Items listed in a dataset
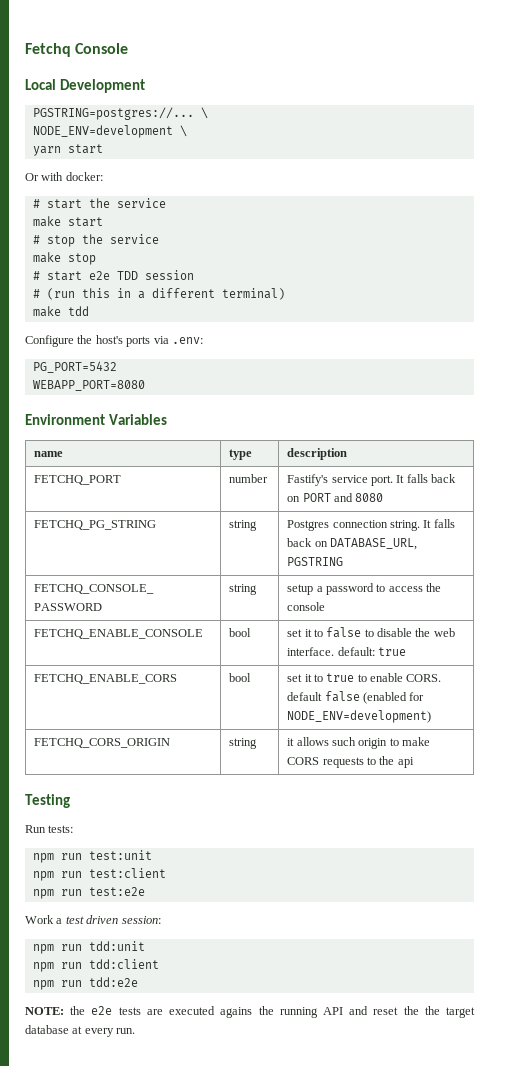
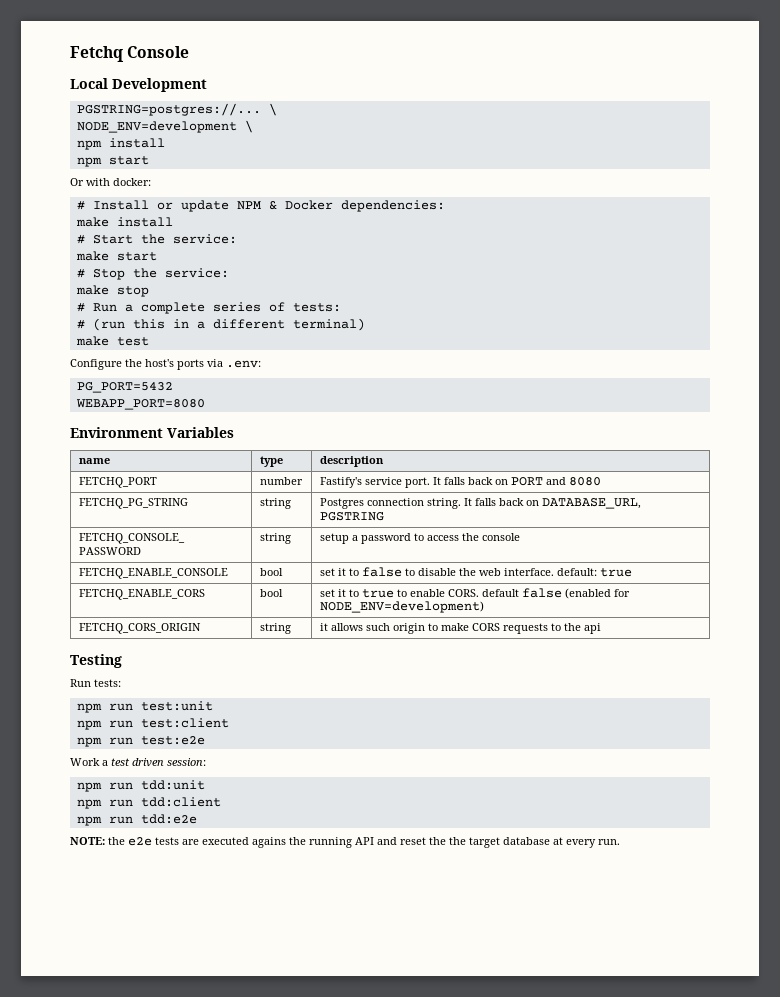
- yarn start
+ npm install
+ npm start
- # start the service
+ # Install or update NPM & Docker dependencies:
+ make install
+ # Start the service:
- # stop the service
+ # Stop the service:
- # start e2e TDD session
+ # Run a complete series of tests:
- make tdd
+ make test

:: Work required ::
Your answer must be the entries written out word for word, without their pictures.

:: Answer box ::
- yarn start
+ npm install
+ npm start
- # start the service
+ # Install or update NPM & Docker dependencies:
+ make install
+ # Start the service:
- # stop the service
+ # Stop the service:
- # start e2e TDD session
+ # Run a complete series of tests:
- make tdd
+ make test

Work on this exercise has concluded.